Muscle Cramps
Muscles
cramps are caused by chronic contraction or abnormal
toning of the muscles, of which there are three types
skeletal, smooth, and heart. Symptoms of muscle cramps
include tightness in the muscle, pain, and/or tingling
and burning in the affected area.
Everyone
experiences muscle cramping at some time, but those
who are most prone to it tend to live a sedentary lifestyle,
do not exercise regularly, lack magnesium-rich foods
in their diet (especially green vegetables) and/or eat
an excess of foods that reduce calcium, such as animal
foods, grains, soda, caffeinated beverages, refined
sugars, and processed foods high in phosphates.
What
To Consider
Muscle cramps can be due to lack of exercise; low thyroid
function; deficiencies in iron, magnesium, calcium,
vitamin E, and/or folic acid; dietary imbalances; food
allergies; excessive coffee consumption; poor posture;
spinal problems; uncomfortable footwear; past injury;
stress; poor circulation; heart problems; general fatigue;
diabetes; and/or arthritis. If muscle cramping becomes
chronic, all of these factors need to be screened for
and, if present, addressed.
Note
Diuretic medications can worsen muscle cramps
and spasms because of their tendency to deplete the
body of essential minerals, particularly potassium,
calcium, and magnesium, and may create worse muscle
spasms.
Self-Care
Tips
Diet
Eat an organic, whole foods diet that is high in calcium-rich
and magnesium-rich foods, such as green leafy vegetables,
fruits (particularly apricots), organic yogurt, kefir,
millet, raw nuts and seeds, and raw organic honey. Minimize
your intake of citrus fruits, meats, and grains. Overall,
you want your diet to be one that supports alkalinity
and minimizes acidity, so you need to make sure each
meal of the day is high in fruit or vegetable content.

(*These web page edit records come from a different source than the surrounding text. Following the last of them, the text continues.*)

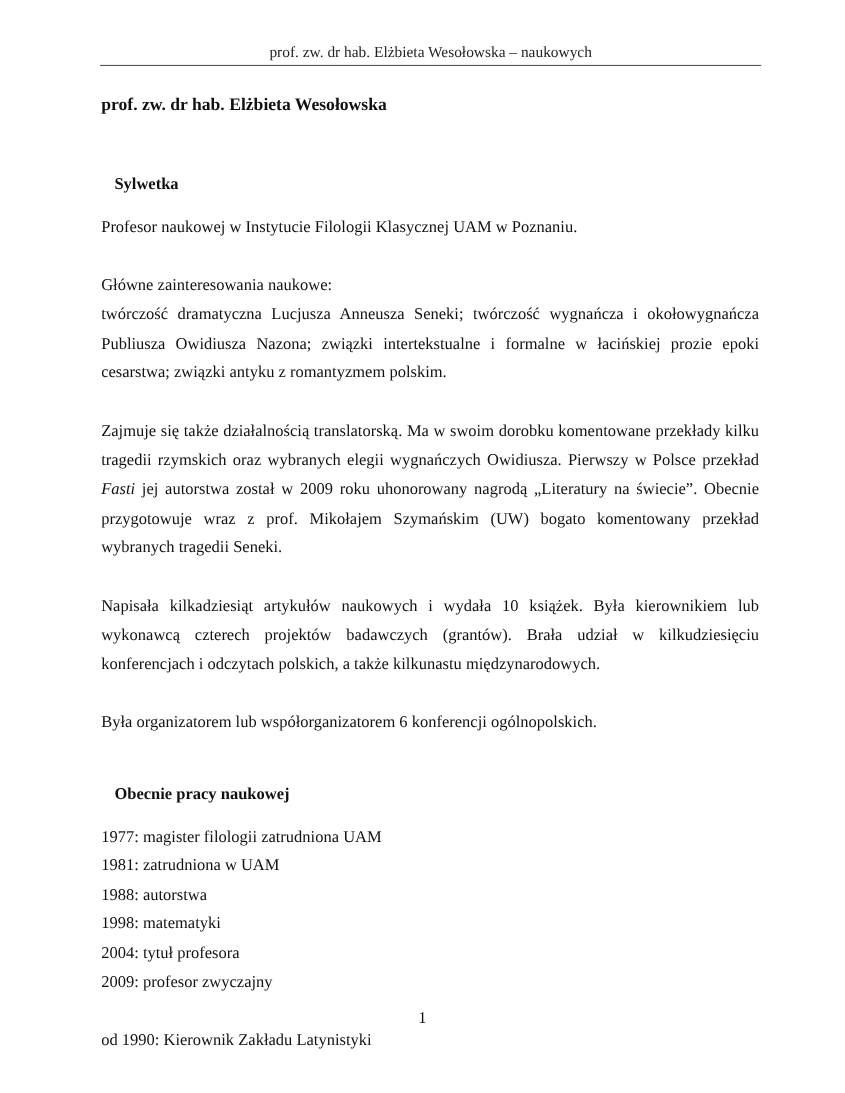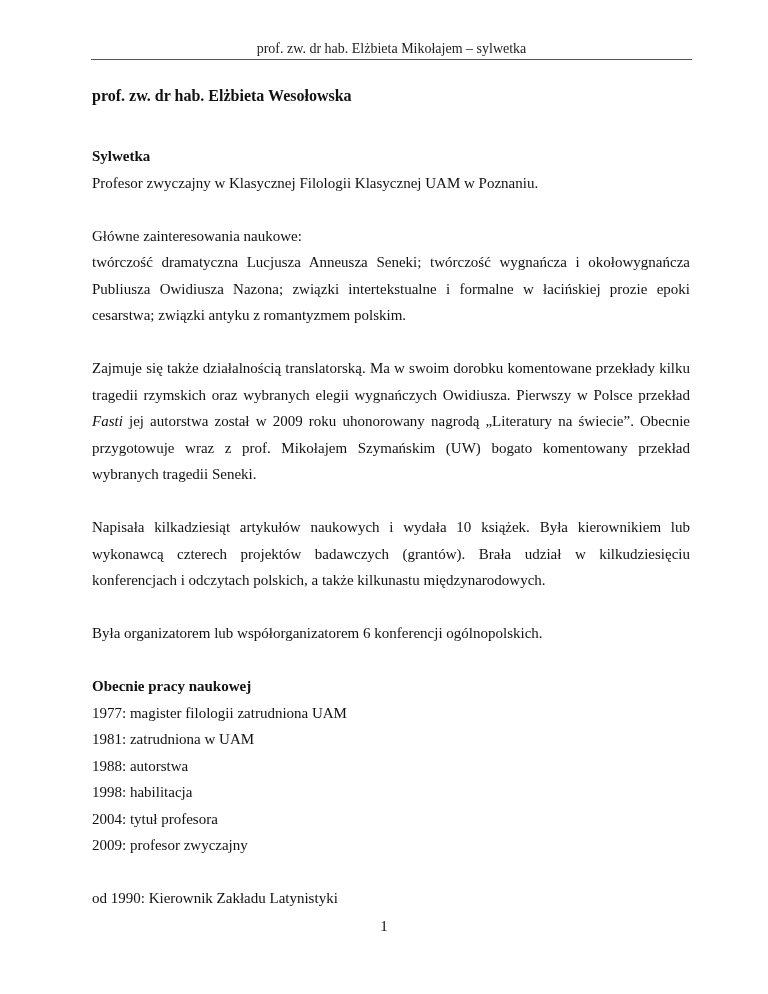"prof. zw. dr hab. Elżbieta Mikołajem" div.page-header { text: Mikołajem – sylwetka -> Wesołowska – naukowych }
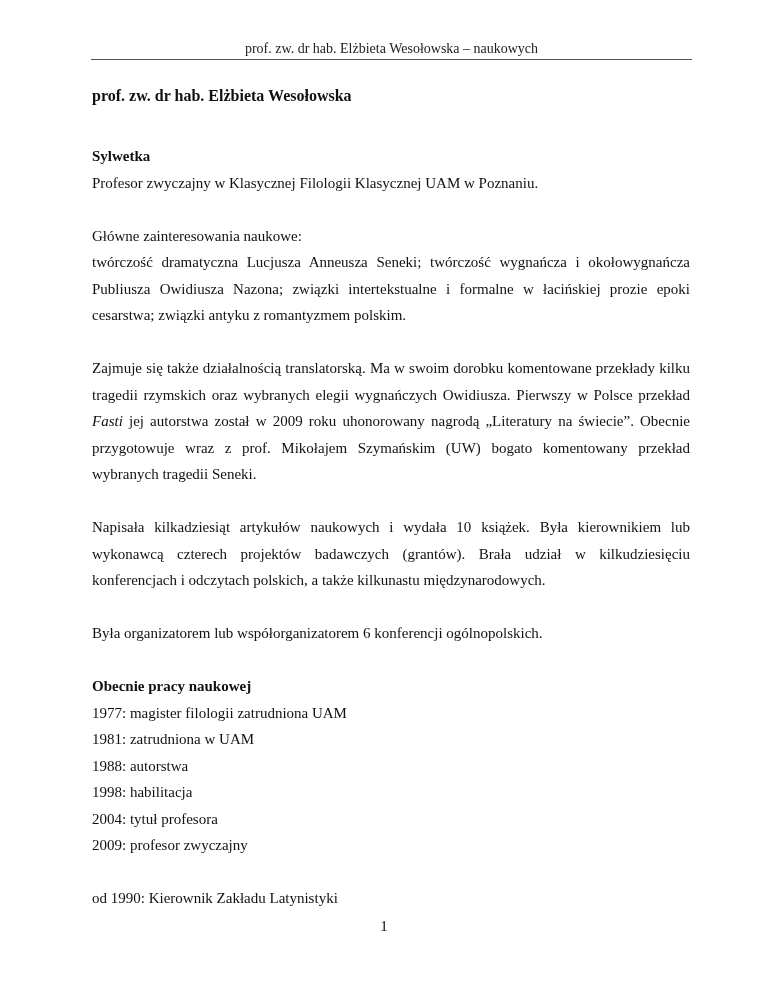"Sylwetka" .section-heading { margin: 0 -> 12px }
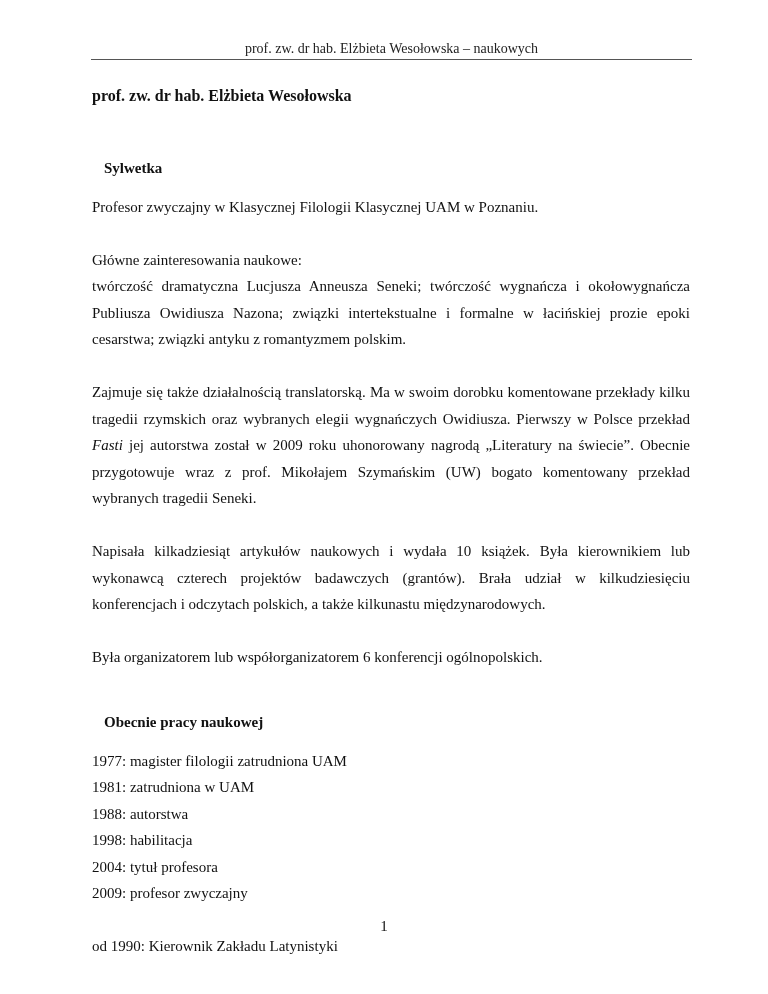"Profesor zwyczajny w Klasycznej" p { text: zwyczajny w Klasycznej -> naukowej w Instytucie }
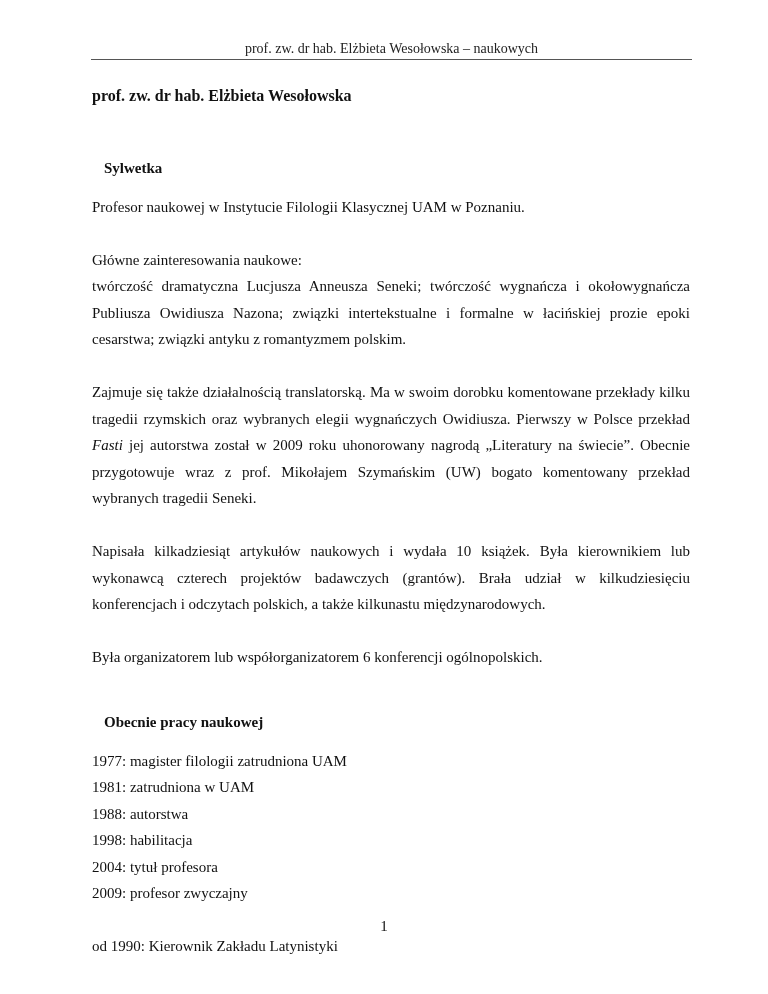"1998: habilitacja" p { text: habilitacja -> matematyki }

Also eliminate coffee and other caffeine drinks and drink plenty of pure filtered
water throughout the day.
Nutritional
Supplementation
The following nutrients are very helpful for relieving
and preventing muscle cramps calcium, magnesium, potassium,
silica, trace minerals, a multimineral supplement, vitamin
B complex, vitamin B1, vitamin B3 (niacin), folic acid,
vitamin C, vitamin E, and chlorophyll.
Muscle
cramps, particularly in the calf muscles, can also occur
because of a lack of sodium in the body. To prevent
this, take a half a teaspoon of organic sea salt or
Celtic salt in a glass of water once a day.
Aromatherapy
Rosemary, lavender, marjoram, chamomile, or
clary sage essential oil massaged into the affected
area can provide rapid relief of most muscle cramping.
Flower
Essences
Rescue Remedy Cream applied topically over
the affected area.
Herbs
As its name suggests, cramp bark tea is an
excellent herbal remedy for preventing and relieving
muscle cramps. A tincture of equal parts lobelia and
cramp bark can also be applied topically to soothe the
affected muscles.
Hydrotherapy
Hot packs, Epsom salt packs or baths, sitz
baths, and/or a full, hot bath can hasten recovery from
muscle cramps. For nighttime leg cramps, soak in a hot
bath for 20-30 minutes before going to bed, then stretch
your legs.
Juice
Therapy
Carrot, beet, celery, and cucumber juice can
provide your body with vital nutrients to minimize your
risk of cramping.
Topical
Treatment
Massage cramping muscles with a mixture of grated ginger
juice and equal parts olive or sesame oil. Repeat as
needed throughout the day.
Caution
If your symptoms persist despite the above measures,
seek the help of a qualified health professional.